Long before I ever moved near the San Francisco Bay, walked down Grant Ave. to Columbus and by Jack Kerouac Alley, North Beach existed in my imagination. Ron’s love for books and the Beats taught me where City Lights Bookstore and the Condor club are, and I hoped that someday he’d come out here on a visit and see for himself.
As a placeholder for that visit, I picked up the pins from the museum. “Holy! Holy! Holy!” and “Starving Hysterical Naked.” Now they will hold a place of remembrance on the bookshelf by my desk.
I want to say so much more. Ron was the adult who extolled the virtues of “Exile on Main Street” above all other Stones albums. He was jazz records and quoting postmodern analysis of just about anything. He was the babysitter not knowing how to handle an unruly brood of five letting my brothers smoke a novelty cigar. He was nerdy passion for books, art and music in equal measure to a passion for sports, even though a natural athlete he was not.
Coincidentally, my aunt, his wife, told me a story about my father and his influence on her as a kid that I thought I could have said about Ron. My father to Nancy was someone who tried the new, bringing gadgets and food and whatever to her Dorchester, a neighborhood not known for exploration. Ron was that to me in my suburban world.
He listened to rock and jazz and read books that raised eyebrows. He spoke to me and my siblings and his high school students like a real person, including innuendo and jokes. He admitted to having inhaled way before it was asked of presidential candidates.
Ron and my aunt Nancy were Newbury Street in the 60s, urban life and walks in the Public Garden to feed the ducks after reading “Make Way for Ducklings.” I met my first hippies and interracial couples and a gay man through them. I tried new foods, like the exotic pita bread suddenly appearing on store shelves next to the Wonder Bread.
I got to take a sip of wine and beer, and instead of soda was allowed sophisticated drink mixers like Squirt from the corner store.
Every perception I had as a kid in the sixties and early seventies was influenced by what seemed at the time a Ron and Nancy’s counterculture lifestyle to my mom’s post-war mainstream self.
Ron was also after school adventures and schemes with Pat, my mother, as they both used their school teacher afternoons pretty well.

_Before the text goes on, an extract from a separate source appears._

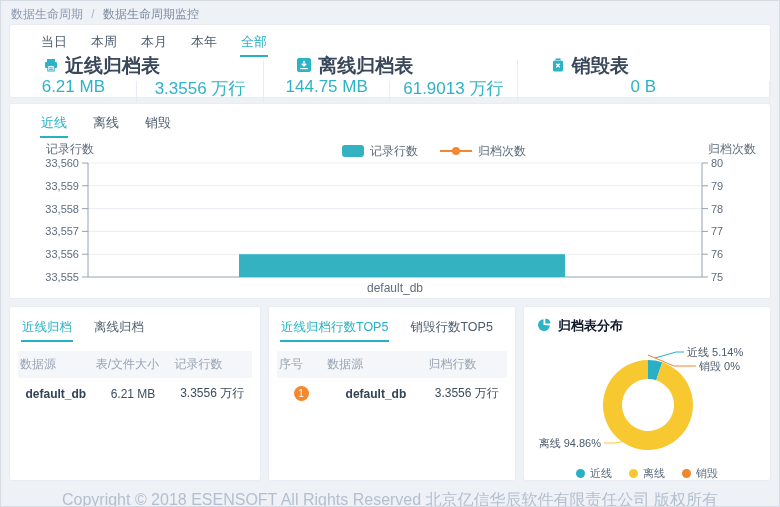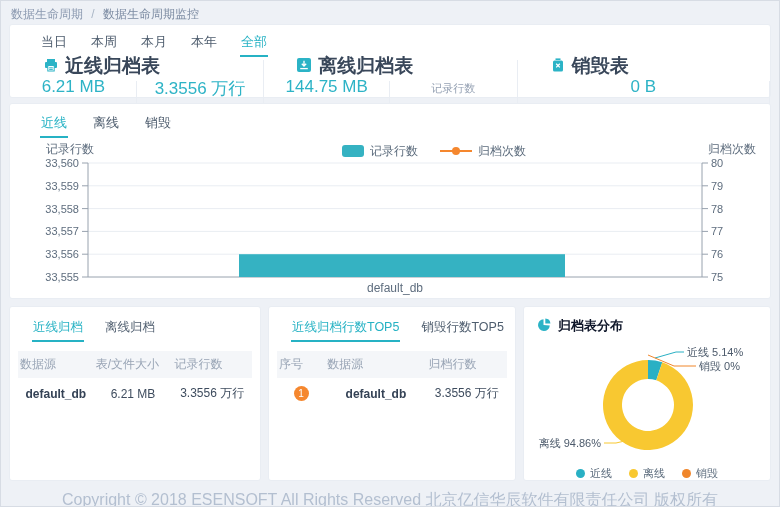"61.9013 万行" div.value { html: none -> <div>61.9013 万行</div> }
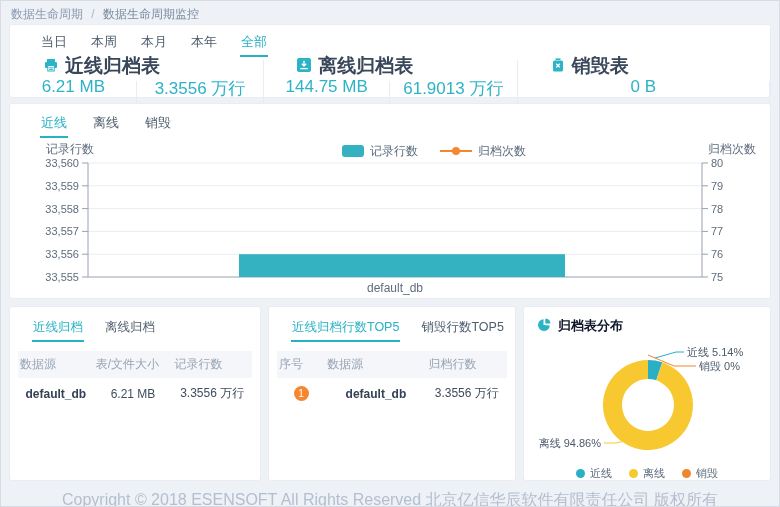"近线归档" .mini-tabs { padding: 9px 0 0 22px -> 9px 0 0 11px }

There is a part of the non-conformist me that I think I owe to both of them back in those afternoons. I learned about shy adults with passions bubbling under the surface. Early on I talked about writing with Ron, a closet writer who said his stuff wasn’t good enough to see the light of day. I am sure that he was wrong.
Perhaps most of all, Ron taunted a kind of affection and sensitivity in me, giving me the hugs that were not second nature in my family and speaking out loud about feelings. I modeled behavior that he showed and eventually I’ve gotten better. Ron and Nancy were the most couple-y couple in my world as a kid.
Now, I use his “take care” as a goodbye (which actually works pretty well in California.)
That’s all I have right now, and it’s not nearly enough. Maybe instead, I’ll just re-read Ginsberg. Ron and everything are Holy! Holy! Holy!